[Date Prev][Date Next][Thread Prev][Thread Next][Date Index][Thread Index]
[Qemu-devel] [PATCH v2 00/20] Emulate guest vector operations with host
From: |
Kirill Batuzov |
Subject: |
[Qemu-devel] [PATCH v2 00/20] Emulate guest vector operations with host vector operations |
Date: |
Wed, 1 Feb 2017 15:18:02 +0300 |
The goal of these patch series is to set up an infrastructure to emulate
guest vector operations using host vector operations. Preliminary
experiments show that simply translating loads and stores increases
performance of x264 video codec by 10%. The performance of a gcc vectorized
for loop increased 2x.
To be able to emulate guest vector operations using host vector operations,
several things need to be done.
1. Corresponding vector types should be added to TCG. These series add
TCG_v128 and TCG_v64. I've made TCG_v64 a different type than TCG_i64
because it usually needs to be allocated to different registers and
supports different operations.
2. Load/store operations for these new types need to be implemented.
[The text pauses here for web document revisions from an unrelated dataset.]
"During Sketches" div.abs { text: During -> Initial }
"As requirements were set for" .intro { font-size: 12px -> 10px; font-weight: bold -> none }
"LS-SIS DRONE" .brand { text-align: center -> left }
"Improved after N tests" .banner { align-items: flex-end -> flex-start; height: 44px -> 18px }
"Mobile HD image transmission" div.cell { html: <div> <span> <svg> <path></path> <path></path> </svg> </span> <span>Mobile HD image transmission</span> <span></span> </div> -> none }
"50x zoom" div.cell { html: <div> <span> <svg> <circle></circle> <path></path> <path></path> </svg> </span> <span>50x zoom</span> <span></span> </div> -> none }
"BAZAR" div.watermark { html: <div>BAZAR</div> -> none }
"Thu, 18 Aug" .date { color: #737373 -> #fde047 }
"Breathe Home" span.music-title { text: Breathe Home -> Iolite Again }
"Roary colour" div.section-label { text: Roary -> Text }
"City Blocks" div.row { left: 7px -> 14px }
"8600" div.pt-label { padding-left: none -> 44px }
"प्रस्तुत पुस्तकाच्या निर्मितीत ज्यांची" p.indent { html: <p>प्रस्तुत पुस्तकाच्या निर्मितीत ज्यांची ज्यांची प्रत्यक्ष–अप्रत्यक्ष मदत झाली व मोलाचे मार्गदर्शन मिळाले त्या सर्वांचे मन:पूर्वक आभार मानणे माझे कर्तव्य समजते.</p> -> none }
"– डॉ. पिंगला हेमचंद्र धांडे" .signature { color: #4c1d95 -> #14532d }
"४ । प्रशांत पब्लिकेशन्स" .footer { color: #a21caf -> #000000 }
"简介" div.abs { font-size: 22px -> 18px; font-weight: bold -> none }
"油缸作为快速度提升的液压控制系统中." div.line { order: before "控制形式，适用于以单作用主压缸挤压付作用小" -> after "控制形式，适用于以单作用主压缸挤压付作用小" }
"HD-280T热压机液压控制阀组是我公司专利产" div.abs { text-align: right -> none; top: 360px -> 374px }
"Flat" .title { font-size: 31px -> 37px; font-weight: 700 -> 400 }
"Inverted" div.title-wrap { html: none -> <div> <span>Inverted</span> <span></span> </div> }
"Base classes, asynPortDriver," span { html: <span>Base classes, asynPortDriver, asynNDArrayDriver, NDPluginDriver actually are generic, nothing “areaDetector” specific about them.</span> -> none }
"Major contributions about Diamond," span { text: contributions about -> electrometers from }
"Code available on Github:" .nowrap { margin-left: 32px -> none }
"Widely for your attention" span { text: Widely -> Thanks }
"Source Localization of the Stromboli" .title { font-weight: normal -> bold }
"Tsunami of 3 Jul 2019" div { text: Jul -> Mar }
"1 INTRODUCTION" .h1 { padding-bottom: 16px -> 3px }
3. For seamless transition from current model to a new one we need to
handle cases where memory occupied by global variable can be accessed via
pointer to the CPUArchState structure. A very simple conservative alias
analysis has been added to do it. This analysis tracks memory loads and
stores that overlap with fields of CPUArchState and provides this
information to the register allocator. The allocator then spills and
reloads affected globals when needed.
4. Allow overlapping globals. For scalar registers this is a rare case, and
overlapping registers can ba handled as a single one (ah, al, ax, eax,
rax). In ARM every Q-register consists of two D-register each consisting of
two S-registers. Handling 4 S-registers as one because they are parts of
the same Q-register is way too inefficient.
5. Add new memory addressing mode to MMU code for large accesses and create
needed helpers. Only 128-bit vectors have been handled for now.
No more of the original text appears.